Back in second place (or first loser) I’m grinding it out a hoping that every corner I turn is the last one. Finally, around 30 minutes into it I figure it’s time to put down the hammer and run it in hard. Out there by myself I didn’t know if anyone was gaining on me so I’m scared about losing second. But here’s the funny part – there was no one out there to show me the way to the finish line. So running hard with eyes bulging and froth flying from my mouth, I missed the final right turn. Actually, the course wasn’t marked so it wasn’t like I missed the turn – the turn didn’t exist.
About five minutes later I realized something was wrong, but I still worried that someone would catch me. So I kept hammering away and before I knew it I was somewhere in the woods of Lebanon County — just running around and trying to find the finish line. It took another 30 minutes for me to find my way back to the car. So yeah, an error in running can cost another person a race.
Anyway, as endurance freaks this is a fun time of year. London, the Olympic Trials and Boston were piled on top of each other in successive weeks. That’s like holding the conference championships and the Super Bowl without bye weeks with all the best athletes in the world in action.
Locally, the Penn Relays start today with the Olympic development 5 and 10 kilometer races set for tonight’s Distance Night. The big-timers preparing to win gold in Beijing like 400-meter man Jeremy Wariner and sprinter Tyson Gay are in town for Saturday’s marquee events.
Meanwhile, the road racing scene blasts into full gear, too. The always speedy Broad Street Run is next weekend, as well as a ton of smaller, local races. That goes for the multi-sport set, too. In fact, one-time Phillie Jeff Conine has joined our ranks as an endurance geek. After finally retiring from the Major Leagues, Conine has jumped into the triathlon and even got a special waiver to compete in October’s Hawaiian Ironman.
Frankly, I think he should qualify like a real athlete, but you know, Major Leaguers often have special entitlements.
Anyway, Conine’s new hobby was chronicled by The New York Times this week.
There is nothing like warming up for a marathon with a long swim and bike ride, huh?
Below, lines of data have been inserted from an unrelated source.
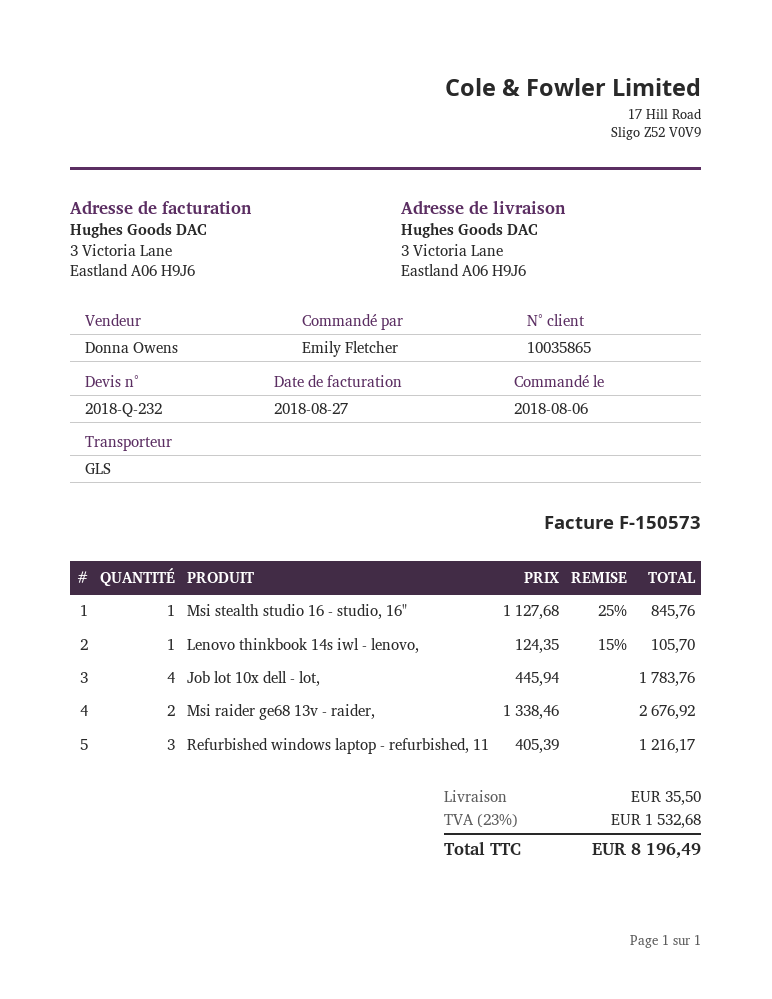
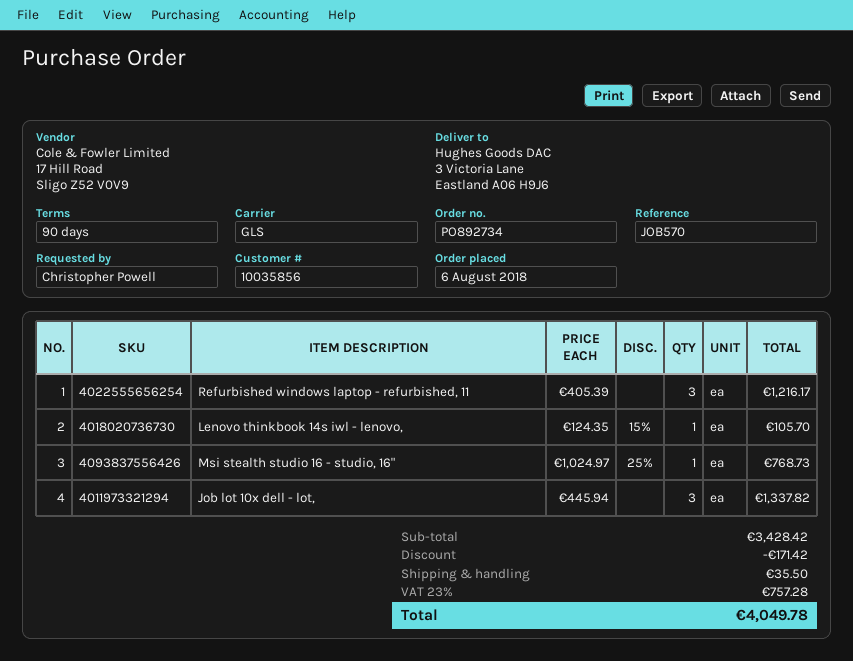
customer number: 10035865 -> 10035856
ordered by: Emily Fletcher -> Christopher Powell
Msi stealth studio 16 - studio, 16": 1 x 1127.68 - 25% = 845.76 -> 1 x 1024.97 - 25% = 768.73
Job lot 10x dell - lot,: 4 x 445.94 = 1783.76 -> 3 x 445.94 = 1337.82
Msi raider ge68 13v - raider,: 2 x 1338.46 = 2676.92 -> none
discount: none -> 171.42
tax: 23% = 1532.68 -> 23% = 757.28
total: 8196.49 -> 4049.78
Speaking of qualifying for big races, there was another story in The Times about the lengths people go to get into the Boston Marathon and why, as Gina Kolota writes, “Why is it so hard to enter?”
Here it is:
It isn’t hard to enter the Boston Marathon. The fact is the qualifying standards are a little too fair. Soft, actually. Boston is good because it’s supposedly difficult to get into. There should be standards sometimes.
Look, our sport is easy – if a person want to be good, all he has to do is put in the work. Over time, the people who are consistent in working hard will get good results. Even Jeff Conine.